Often a rational-only exponentiation function is useful; that is, a rational number raised to an integer power. Should we add this procedure to the core so that exponentiation is available even if inexact rationals are not provided or not imported?
I don't get the point, isn't it already the job of expt ?
NumericTower lists a plausible set of ten from fixnums only to the full monty. Which ones should we allow an implementation to provide? R5RS requires only fixnums large enough to handle string and vector indexes, while R6RS requires the full numeric tower.

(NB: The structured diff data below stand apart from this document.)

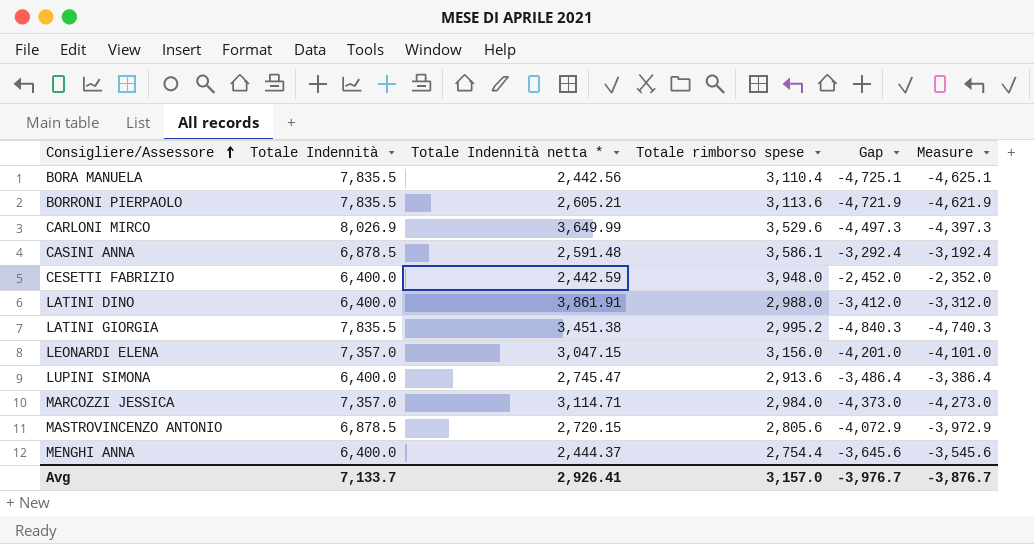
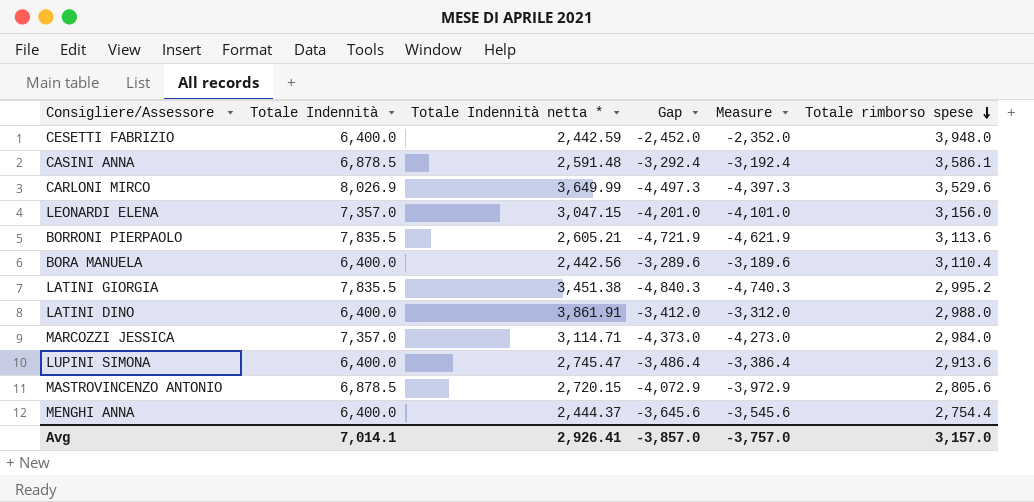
row order: Consigliere/Assessore ascending -> Totale rimborso spese descending
column Totale rimborso spese | position: 4 -> 6
BORA MANUELA | Totale Indennità: 7,835.5 -> 6,400.0
BORA MANUELA | Gap: -4,725.1 -> -3,289.6
BORA MANUELA | Measure: -4,625.1 -> -3,189.6
Avg | Totale Indennità: 7,133.7 -> 7,014.1
Avg | Gap: -3,976.7 -> -3,857.0
Avg | Measure: -3,876.7 -> -3,757.0

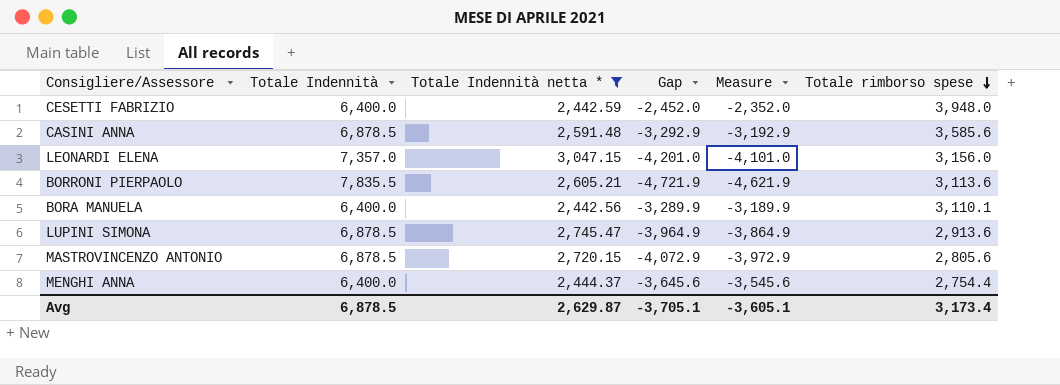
filter: none -> Totale Indennità netta * <= 3,047.15
CASINI ANNA | Gap: -3,292.4 -> -3,292.9
CASINI ANNA | Measure: -3,192.4 -> -3,192.9
CASINI ANNA | Totale rimborso spese: 3,586.1 -> 3,585.6
BORA MANUELA | Gap: -3,289.6 -> -3,289.9
BORA MANUELA | Measure: -3,189.6 -> -3,189.9
BORA MANUELA | Totale rimborso spese: 3,110.4 -> 3,110.1
LUPINI SIMONA | Totale Indennità: 6,400.0 -> 6,878.5
LUPINI SIMONA | Gap: -3,486.4 -> -3,964.9
LUPINI SIMONA | Measure: -3,386.4 -> -3,864.9
Avg | Totale Indennità: 7,014.1 -> 6,878.5
Avg | Totale Indennità netta *: 2,926.41 -> 2,629.87
Avg | Gap: -3,857.0 -> -3,705.1
Avg | Measure: -3,757.0 -> -3,605.1
Avg | Totale rimborso spese: 3,157.0 -> 3,173.4

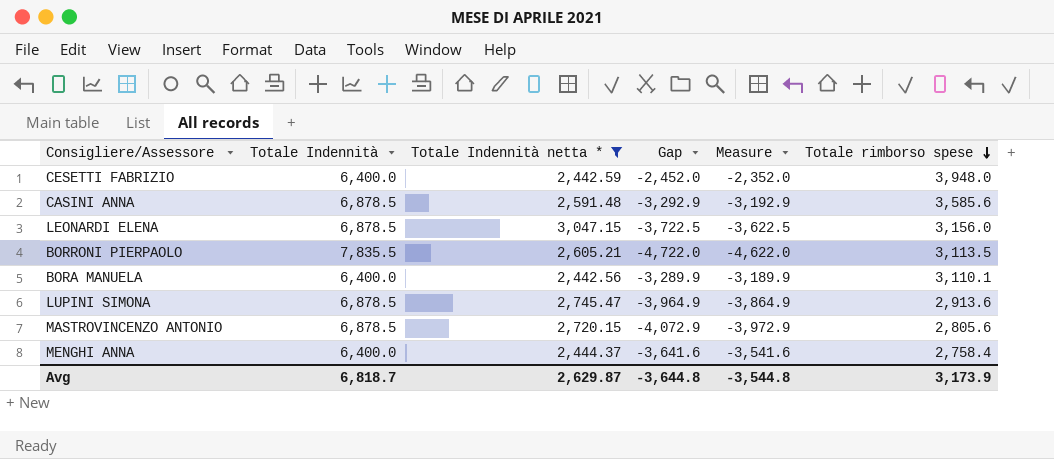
LEONARDI ELENA | Totale Indennità: 7,357.0 -> 6,878.5
LEONARDI ELENA | Gap: -4,201.0 -> -3,722.5
LEONARDI ELENA | Measure: -4,101.0 -> -3,622.5
BORRONI PIERPAOLO | Gap: -4,721.9 -> -4,722.0
BORRONI PIERPAOLO | Measure: -4,621.9 -> -4,622.0
BORRONI PIERPAOLO | Totale rimborso spese: 3,113.6 -> 3,113.5
MENGHI ANNA | Gap: -3,645.6 -> -3,641.6
MENGHI ANNA | Measure: -3,545.6 -> -3,541.6
MENGHI ANNA | Totale rimborso spese: 2,754.4 -> 2,758.4
Avg | Totale Indennità: 6,878.5 -> 6,818.7
Avg | Gap: -3,705.1 -> -3,644.8
Avg | Measure: -3,605.1 -> -3,544.8
Avg | Totale rimborso spese: 3,173.4 -> 3,173.9

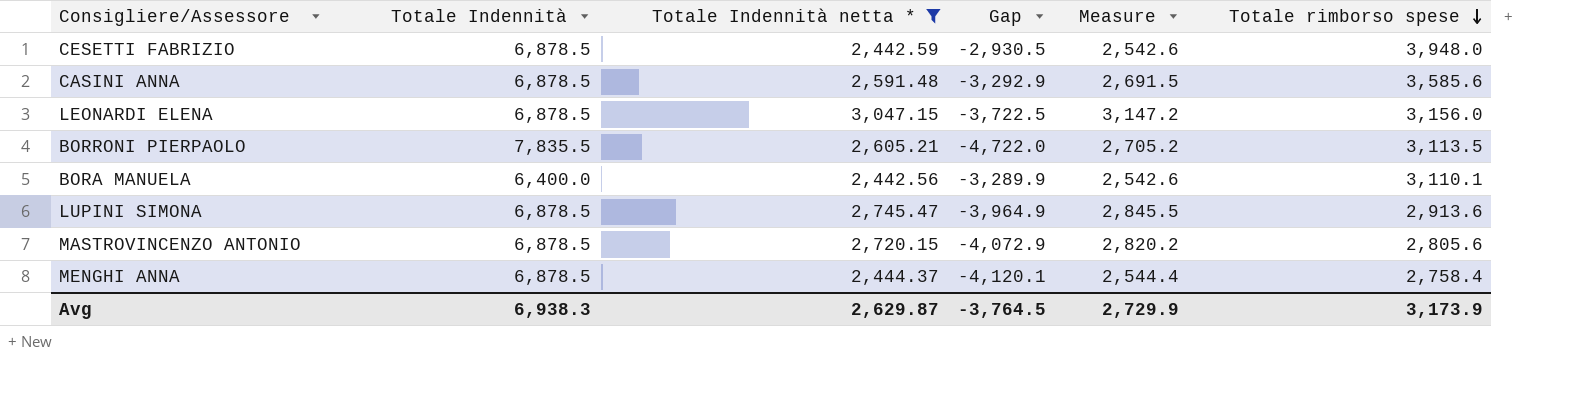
column Measure | formula: [Gap] + 100 -> [Totale Indennità netta *] + 100
CESETTI FABRIZIO | Totale Indennità: 6,400.0 -> 6,878.5
CESETTI FABRIZIO | Gap: -2,452.0 -> -2,930.5
MENGHI ANNA | Totale Indennità: 6,400.0 -> 6,878.5
MENGHI ANNA | Gap: -3,641.6 -> -4,120.1
Avg | Totale Indennità: 6,818.7 -> 6,938.3
Avg | Gap: -3,644.8 -> -3,764.5
Avg | Measure: -3,544.8 -> 2,729.9

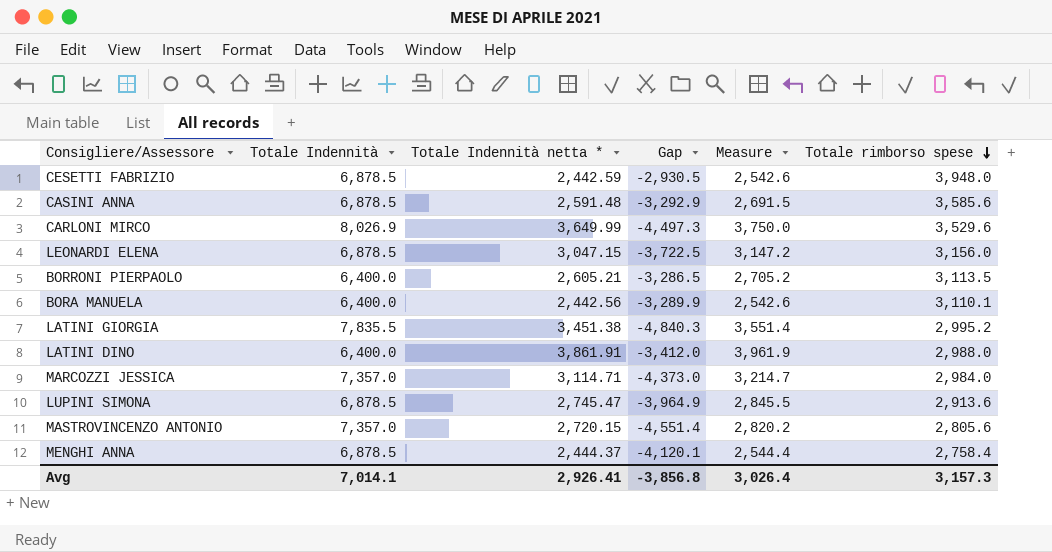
filter: Totale Indennità netta * <= 3,047.15 -> none
BORRONI PIERPAOLO | Totale Indennità: 7,835.5 -> 6,400.0
BORRONI PIERPAOLO | Gap: -4,722.0 -> -3,286.5
MASTROVINCENZO ANTONIO | Totale Indennità: 6,878.5 -> 7,357.0
MASTROVINCENZO ANTONIO | Gap: -4,072.9 -> -4,551.4
Avg | Totale Indennità: 6,938.3 -> 7,014.1
Avg | Totale Indennità netta *: 2,629.87 -> 2,926.41
Avg | Gap: -3,764.5 -> -3,856.8
Avg | Measure: 2,729.9 -> 3,026.4
Avg | Totale rimborso spese: 3,173.9 -> 3,157.3

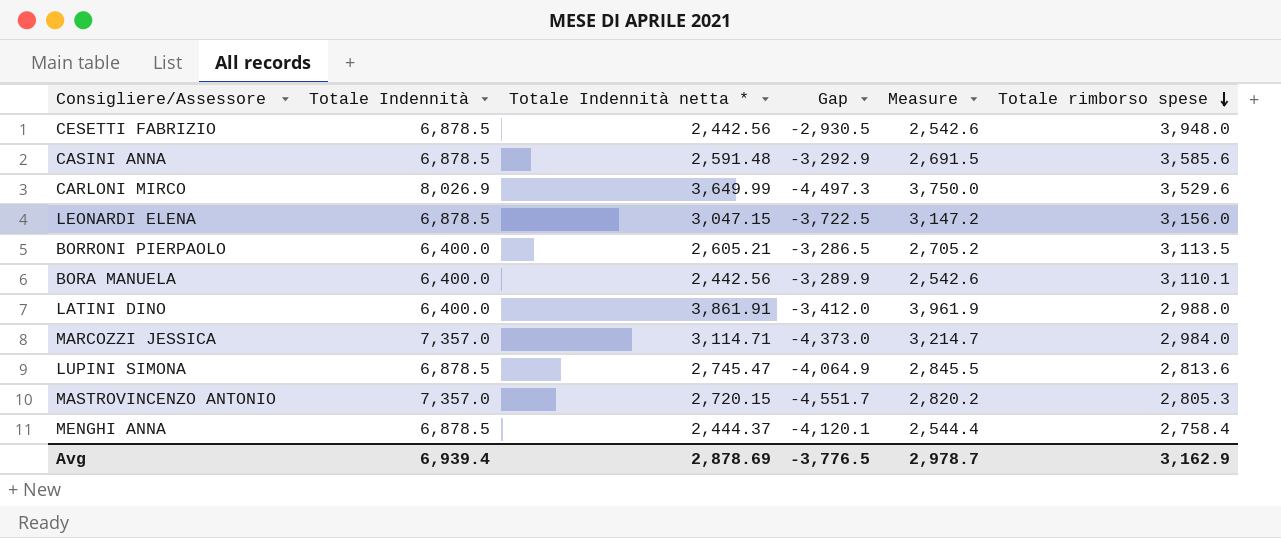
row LATINI GIORGIA: 7,835.5 | 3,451.38 | -4,840.3 | 3,551.4 | 2,995.2 -> none
CESETTI FABRIZIO | Totale Indennità netta *: 2,442.59 -> 2,442.56
LUPINI SIMONA | Gap: -3,964.9 -> -4,064.9
LUPINI SIMONA | Totale rimborso spese: 2,913.6 -> 2,813.6
MASTROVINCENZO ANTONIO | Gap: -4,551.4 -> -4,551.7
MASTROVINCENZO ANTONIO | Totale rimborso spese: 2,805.6 -> 2,805.3
Avg | Totale Indennità: 7,014.1 -> 6,939.4
Avg | Totale Indennità netta *: 2,926.41 -> 2,878.69
Avg | Gap: -3,856.8 -> -3,776.5
Avg | Measure: 3,026.4 -> 2,978.7
Avg | Totale rimborso spese: 3,157.3 -> 3,162.9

Vote on the minimum level of support you want to require (implementations may of course still provide more than this). I've included only the most likely options below, write in other options if needed.
Note quaternions are a fairly rare numeric type, known to be provided only by extensions to scm and chicken, and thus may be difficult for other implementations to support if required.
Why do we have to require anything beyond fixnums ? Some embedded systems lacks floating point arithmetics. That issue aside, why not standardize these features as modules ?
R5RS provides quotient, modulo and remainder for integral division. R6RS extended this with div/mod and div0/mod0. A thorough analysis of possible division operations is provided in DivisionRiastradh, which includes a proposal for five separate division operator pairs. We need to choose which API we'll provide.
In R5RS, symbols parsed as any sequence of valid symbol characters that does not begin with a character that can begin a number. The three exceptions +, - and ... are also provided. This allows parsing with only constant lookahead to determine type.
R6RS added additional exceptions for symbols beginning with ->, a common idiom, still allowing parsers to determine type with a constant lookahead.
John Cowan proposes allowing anything that cannot be parsed as a number to be a valid symbol. This removes the special case exceptions, but may require arbitrary lookahead.
Alex Shinn proposes symbols are any sequence of valid symbol characters that does not have a prefix which is a valid number. This removes the special case exceptions, allows constant lookahead, and allows extensions to number syntax.
The WG has voted to have a list of character names.
The list in R5RS and the longer list in R6RS are only informative. I suggest adopting the R6RS list and making it normative.
Similar to #84, we need to choose a specific list of mnemonic escapes like \n and \t to be recognized in strings.